[Itemized modification records]
----

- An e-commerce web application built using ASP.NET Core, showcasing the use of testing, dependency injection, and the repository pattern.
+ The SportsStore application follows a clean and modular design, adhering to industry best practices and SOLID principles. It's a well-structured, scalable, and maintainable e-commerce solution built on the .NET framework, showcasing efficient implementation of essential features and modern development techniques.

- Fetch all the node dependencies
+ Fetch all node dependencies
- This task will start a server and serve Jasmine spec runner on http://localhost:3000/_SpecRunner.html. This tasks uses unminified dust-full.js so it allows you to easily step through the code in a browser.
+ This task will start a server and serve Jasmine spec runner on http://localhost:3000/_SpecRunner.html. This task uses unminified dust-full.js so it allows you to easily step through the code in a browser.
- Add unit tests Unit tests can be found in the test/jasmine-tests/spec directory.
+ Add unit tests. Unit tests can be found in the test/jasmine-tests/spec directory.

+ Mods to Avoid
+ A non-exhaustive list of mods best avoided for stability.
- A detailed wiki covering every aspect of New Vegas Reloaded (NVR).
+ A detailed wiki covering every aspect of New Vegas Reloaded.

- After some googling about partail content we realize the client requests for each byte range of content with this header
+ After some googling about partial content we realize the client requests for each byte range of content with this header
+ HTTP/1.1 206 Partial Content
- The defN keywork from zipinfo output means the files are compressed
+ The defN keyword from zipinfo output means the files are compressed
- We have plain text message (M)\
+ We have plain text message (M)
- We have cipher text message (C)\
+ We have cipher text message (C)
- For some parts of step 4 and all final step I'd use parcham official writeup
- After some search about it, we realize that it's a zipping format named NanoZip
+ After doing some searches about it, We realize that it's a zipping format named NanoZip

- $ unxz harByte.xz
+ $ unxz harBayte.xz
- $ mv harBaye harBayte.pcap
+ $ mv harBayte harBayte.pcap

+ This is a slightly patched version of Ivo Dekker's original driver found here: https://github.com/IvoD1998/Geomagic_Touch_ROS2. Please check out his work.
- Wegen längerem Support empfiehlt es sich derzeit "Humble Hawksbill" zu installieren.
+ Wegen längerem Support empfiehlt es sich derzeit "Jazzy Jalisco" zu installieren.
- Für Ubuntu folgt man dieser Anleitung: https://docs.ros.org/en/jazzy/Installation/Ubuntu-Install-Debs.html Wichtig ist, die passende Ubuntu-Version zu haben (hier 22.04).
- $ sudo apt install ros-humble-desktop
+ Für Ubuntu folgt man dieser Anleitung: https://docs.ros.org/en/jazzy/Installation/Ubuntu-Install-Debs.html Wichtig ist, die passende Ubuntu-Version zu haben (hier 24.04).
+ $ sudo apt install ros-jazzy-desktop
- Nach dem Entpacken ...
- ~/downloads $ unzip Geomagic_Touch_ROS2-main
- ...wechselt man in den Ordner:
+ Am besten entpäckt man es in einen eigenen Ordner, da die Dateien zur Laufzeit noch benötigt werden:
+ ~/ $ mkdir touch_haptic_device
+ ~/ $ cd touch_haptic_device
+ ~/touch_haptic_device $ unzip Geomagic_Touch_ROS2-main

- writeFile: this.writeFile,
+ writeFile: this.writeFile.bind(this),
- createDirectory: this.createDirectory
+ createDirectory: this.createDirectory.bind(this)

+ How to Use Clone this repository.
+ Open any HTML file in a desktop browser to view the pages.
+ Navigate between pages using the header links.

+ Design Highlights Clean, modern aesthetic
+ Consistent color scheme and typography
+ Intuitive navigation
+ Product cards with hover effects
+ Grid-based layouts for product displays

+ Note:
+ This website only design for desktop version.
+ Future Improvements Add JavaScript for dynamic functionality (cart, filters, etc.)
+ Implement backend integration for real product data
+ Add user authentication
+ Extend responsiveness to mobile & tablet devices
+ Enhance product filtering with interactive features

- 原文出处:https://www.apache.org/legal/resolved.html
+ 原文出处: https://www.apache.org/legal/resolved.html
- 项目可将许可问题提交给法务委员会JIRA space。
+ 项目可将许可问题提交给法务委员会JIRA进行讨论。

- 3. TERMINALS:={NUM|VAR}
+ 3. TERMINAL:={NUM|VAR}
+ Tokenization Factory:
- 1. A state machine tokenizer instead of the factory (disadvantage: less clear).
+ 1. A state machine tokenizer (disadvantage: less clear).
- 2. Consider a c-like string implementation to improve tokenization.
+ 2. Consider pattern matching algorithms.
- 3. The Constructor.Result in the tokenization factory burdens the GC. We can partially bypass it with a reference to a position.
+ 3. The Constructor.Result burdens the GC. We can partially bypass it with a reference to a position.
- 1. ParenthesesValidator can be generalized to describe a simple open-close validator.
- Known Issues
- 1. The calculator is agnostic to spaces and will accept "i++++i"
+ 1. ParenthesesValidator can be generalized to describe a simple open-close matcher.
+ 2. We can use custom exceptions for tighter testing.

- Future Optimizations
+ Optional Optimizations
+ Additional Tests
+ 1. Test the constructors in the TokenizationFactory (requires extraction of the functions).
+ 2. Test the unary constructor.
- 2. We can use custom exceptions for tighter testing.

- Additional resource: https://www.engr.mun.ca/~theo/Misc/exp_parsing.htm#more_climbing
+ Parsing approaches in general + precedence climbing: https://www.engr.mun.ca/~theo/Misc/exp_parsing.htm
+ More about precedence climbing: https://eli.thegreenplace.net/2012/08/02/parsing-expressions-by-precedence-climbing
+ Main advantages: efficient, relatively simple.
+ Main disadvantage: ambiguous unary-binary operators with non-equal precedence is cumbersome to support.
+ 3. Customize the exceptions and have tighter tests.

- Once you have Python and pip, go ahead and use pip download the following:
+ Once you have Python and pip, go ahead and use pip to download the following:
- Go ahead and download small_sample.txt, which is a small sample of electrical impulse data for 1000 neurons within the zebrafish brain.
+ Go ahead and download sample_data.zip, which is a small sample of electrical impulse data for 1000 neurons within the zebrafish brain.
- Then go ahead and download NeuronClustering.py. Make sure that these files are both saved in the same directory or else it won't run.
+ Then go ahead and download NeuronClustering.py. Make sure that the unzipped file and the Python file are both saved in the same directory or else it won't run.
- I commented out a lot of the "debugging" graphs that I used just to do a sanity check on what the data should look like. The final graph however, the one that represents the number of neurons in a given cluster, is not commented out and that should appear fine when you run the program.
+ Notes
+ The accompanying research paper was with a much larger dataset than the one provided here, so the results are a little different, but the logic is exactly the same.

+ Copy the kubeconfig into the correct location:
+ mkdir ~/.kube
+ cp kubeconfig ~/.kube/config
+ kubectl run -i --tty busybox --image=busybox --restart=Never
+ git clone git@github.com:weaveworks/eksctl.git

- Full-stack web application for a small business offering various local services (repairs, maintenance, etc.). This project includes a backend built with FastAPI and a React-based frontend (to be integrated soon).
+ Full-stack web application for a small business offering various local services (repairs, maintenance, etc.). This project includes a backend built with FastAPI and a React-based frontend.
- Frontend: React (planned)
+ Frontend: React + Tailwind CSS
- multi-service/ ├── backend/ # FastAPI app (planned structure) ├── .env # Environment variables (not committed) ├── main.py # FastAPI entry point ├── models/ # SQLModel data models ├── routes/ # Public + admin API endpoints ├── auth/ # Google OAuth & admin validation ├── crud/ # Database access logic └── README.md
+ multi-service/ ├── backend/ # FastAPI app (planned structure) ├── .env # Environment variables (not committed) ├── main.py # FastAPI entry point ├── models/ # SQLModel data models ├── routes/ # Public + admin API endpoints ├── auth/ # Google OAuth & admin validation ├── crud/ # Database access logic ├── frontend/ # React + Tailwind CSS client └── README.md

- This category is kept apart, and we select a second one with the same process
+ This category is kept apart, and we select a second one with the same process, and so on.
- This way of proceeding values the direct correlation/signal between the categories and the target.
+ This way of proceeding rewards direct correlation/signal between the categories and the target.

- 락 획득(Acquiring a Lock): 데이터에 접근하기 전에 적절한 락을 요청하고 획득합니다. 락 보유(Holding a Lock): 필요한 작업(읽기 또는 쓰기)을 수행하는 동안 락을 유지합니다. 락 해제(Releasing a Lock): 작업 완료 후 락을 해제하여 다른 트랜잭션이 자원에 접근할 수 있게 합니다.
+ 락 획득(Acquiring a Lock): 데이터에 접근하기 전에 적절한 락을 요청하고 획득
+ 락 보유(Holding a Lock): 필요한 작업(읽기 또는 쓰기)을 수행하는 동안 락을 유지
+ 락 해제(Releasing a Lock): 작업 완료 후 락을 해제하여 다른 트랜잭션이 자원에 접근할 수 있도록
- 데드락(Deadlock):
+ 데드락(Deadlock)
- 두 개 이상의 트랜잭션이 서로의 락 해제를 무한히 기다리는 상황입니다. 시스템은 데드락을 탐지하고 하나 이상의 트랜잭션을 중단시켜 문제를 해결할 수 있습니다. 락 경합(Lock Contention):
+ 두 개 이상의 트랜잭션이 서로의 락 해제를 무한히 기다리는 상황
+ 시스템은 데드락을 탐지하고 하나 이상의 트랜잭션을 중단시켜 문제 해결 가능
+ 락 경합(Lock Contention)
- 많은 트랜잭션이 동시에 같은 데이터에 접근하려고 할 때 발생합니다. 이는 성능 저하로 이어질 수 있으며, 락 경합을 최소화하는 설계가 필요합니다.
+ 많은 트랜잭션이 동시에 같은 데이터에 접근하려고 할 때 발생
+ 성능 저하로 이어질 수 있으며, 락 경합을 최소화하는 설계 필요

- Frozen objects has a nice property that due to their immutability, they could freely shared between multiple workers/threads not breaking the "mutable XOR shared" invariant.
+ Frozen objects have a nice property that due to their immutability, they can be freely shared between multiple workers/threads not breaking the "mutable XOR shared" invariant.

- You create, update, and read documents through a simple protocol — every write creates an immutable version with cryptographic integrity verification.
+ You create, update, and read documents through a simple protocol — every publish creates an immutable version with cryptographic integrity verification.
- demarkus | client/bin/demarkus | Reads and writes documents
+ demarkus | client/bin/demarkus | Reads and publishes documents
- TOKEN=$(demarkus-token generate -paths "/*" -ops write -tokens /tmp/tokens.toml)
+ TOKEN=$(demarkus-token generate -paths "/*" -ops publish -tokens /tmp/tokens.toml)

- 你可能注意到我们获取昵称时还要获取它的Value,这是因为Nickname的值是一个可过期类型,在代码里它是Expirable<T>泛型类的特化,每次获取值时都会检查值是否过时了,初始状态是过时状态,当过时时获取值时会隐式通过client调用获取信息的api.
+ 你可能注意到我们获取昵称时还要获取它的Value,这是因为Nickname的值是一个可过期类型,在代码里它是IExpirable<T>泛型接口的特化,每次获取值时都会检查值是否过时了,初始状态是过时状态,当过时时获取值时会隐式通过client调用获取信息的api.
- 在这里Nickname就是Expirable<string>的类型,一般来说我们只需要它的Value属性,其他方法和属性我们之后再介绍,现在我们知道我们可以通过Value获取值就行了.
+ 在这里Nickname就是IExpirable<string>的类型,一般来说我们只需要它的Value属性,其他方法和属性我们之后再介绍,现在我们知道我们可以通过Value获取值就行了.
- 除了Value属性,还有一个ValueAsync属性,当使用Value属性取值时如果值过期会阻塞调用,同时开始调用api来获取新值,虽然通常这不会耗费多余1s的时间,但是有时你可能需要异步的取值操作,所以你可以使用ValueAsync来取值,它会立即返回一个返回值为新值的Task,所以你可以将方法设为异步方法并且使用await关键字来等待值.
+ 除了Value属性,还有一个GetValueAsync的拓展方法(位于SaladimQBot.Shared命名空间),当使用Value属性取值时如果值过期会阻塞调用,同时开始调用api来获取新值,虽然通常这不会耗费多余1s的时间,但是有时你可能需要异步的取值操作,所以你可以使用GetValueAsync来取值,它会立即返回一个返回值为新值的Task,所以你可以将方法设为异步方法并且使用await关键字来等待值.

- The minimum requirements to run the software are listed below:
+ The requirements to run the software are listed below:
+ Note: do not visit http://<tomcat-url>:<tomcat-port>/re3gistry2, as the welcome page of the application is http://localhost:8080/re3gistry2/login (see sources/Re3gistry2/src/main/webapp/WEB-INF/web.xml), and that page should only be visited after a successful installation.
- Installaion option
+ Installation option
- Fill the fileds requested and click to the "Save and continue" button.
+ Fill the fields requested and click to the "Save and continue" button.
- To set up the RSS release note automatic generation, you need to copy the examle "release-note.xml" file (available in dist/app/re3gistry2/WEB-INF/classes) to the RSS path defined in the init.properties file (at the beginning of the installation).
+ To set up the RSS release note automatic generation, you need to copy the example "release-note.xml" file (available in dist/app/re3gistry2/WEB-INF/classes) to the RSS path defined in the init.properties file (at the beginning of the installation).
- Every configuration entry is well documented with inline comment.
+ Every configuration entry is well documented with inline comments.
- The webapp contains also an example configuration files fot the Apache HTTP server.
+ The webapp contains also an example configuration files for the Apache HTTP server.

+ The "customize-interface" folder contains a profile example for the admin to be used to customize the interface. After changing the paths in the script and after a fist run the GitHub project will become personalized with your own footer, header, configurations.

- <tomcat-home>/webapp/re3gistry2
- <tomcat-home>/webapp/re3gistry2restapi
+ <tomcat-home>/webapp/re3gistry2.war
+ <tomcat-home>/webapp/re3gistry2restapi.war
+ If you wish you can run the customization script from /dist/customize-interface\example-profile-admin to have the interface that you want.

----

▶ _REQUIRED ACTION_
Report the lines above that have the word "mkdir" in them.

▶ _EXERCISE SOLUTION_
+ ~/ $ mkdir touch_haptic_device
+ mkdir ~/.kube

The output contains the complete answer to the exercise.